Clarifying: Given the question: "How much is the flash attention algorithm tied ...

kristjansson · 2024-07-11T22:06:43 1720735603

I think the right analogy for FA is high-quality cache-aware BLAS kernel implementations. The algorithm(s) is (are) clever and (as you note) completely independent of hardware. However, a hardware-naive implementation is approximately worthless. Most of the value of MKL, or Accelerate, or FA is in the careful matching of the parameters and implementation of the algorithm to the capabilities of hardware it's going run on.

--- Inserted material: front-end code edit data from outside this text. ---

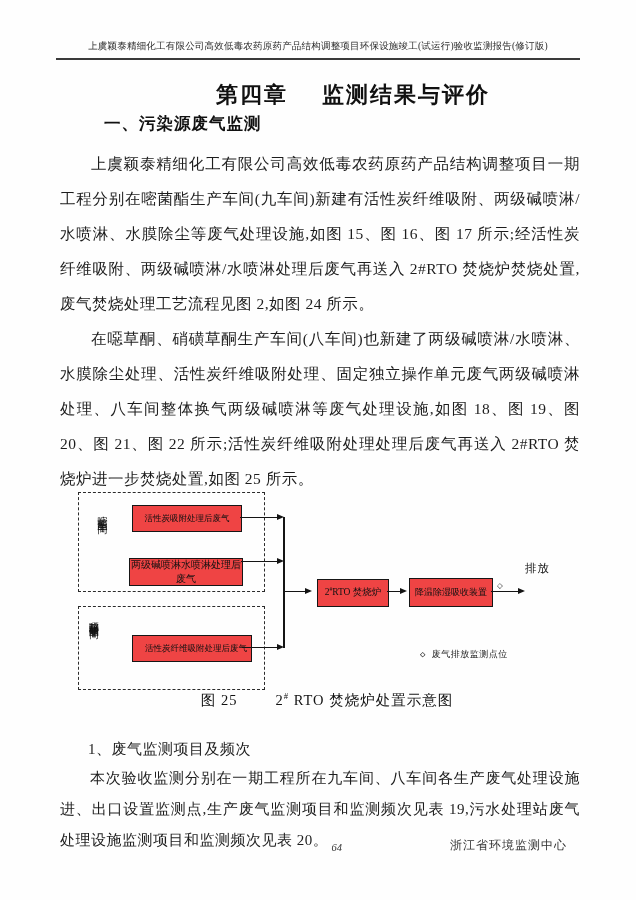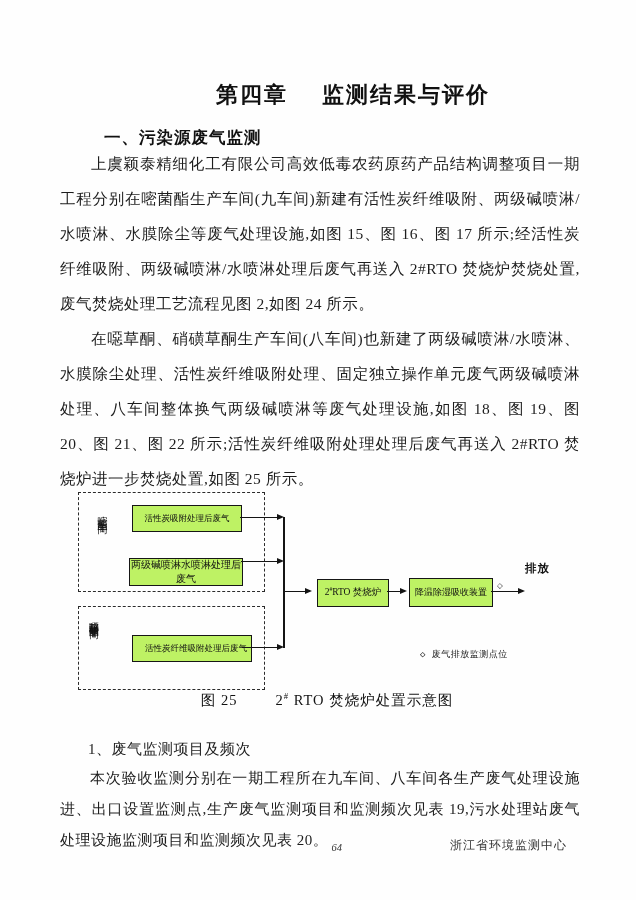"上虞颖泰精细化工有限公司高效低毒农药原药产品结构调整项目环保设施竣工(试运行)验" div.doc-header { html: none -> <div>上虞颖泰精细化工有限公司高效低毒农药原药产品结构调整项目环保设施竣工(试运行)验收监测报告(修订版)</div> }
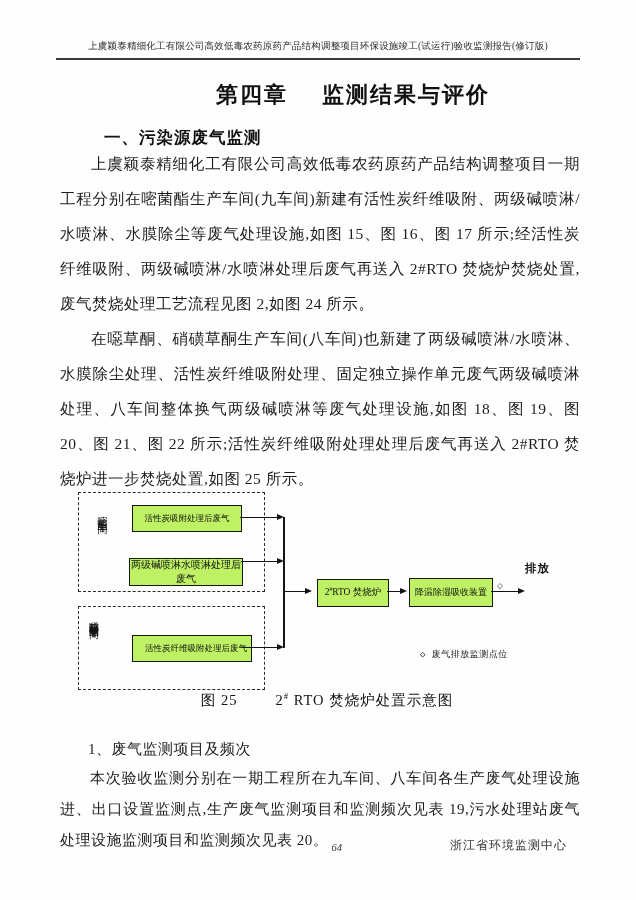"一、污染源废气监测" .section-title { top: 127px -> 113px }
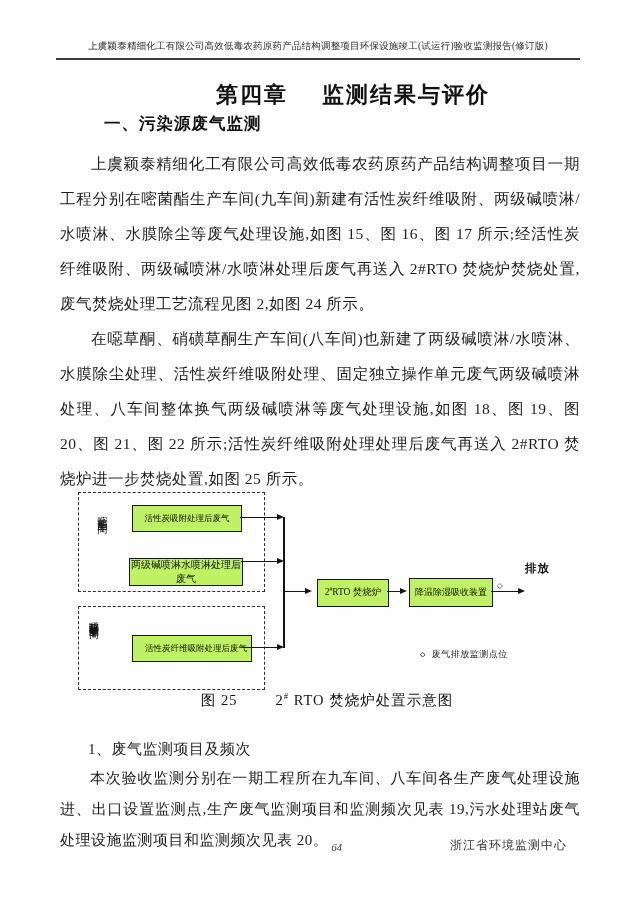"活性炭吸附处理后废气" .flow-box { background: #bef264 -> #ef4444 }
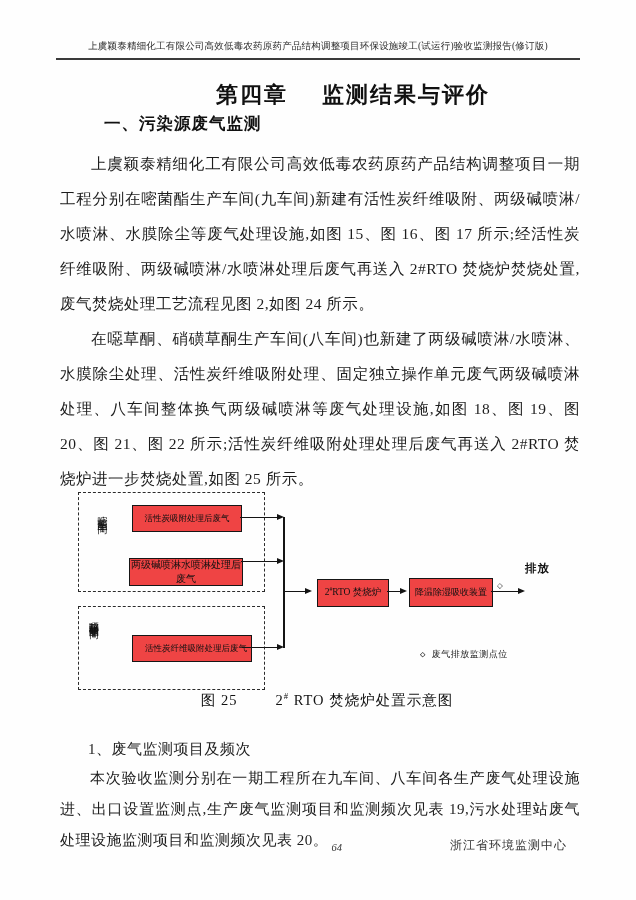"排放" .outlet-label { font-weight: bold -> none }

I definitely don't mean to take away from Tri/FA by mentioning novelty - I'm just repeating from paper, which refers back to algebraic aggregates[0] in its discussion of their tiled softmax.

[0]: https://web.stanford.edu/class/cs345d-01/rl/olap.pdf

kiratp · 2024-07-12T04:47:44 1720759664

> However, a hardware-naive implementation is approximately worthless.

This isn’t true when there is one vendor that’s 90% of the market and 2 maybe 3 generations of hardware to consider. Support A100, H100 and you are supporting most of the current market.

saagarjha · 2024-07-12T06:49:47 1720766987

Supporting A100 and H100 is the opposite of being hardware naive, though.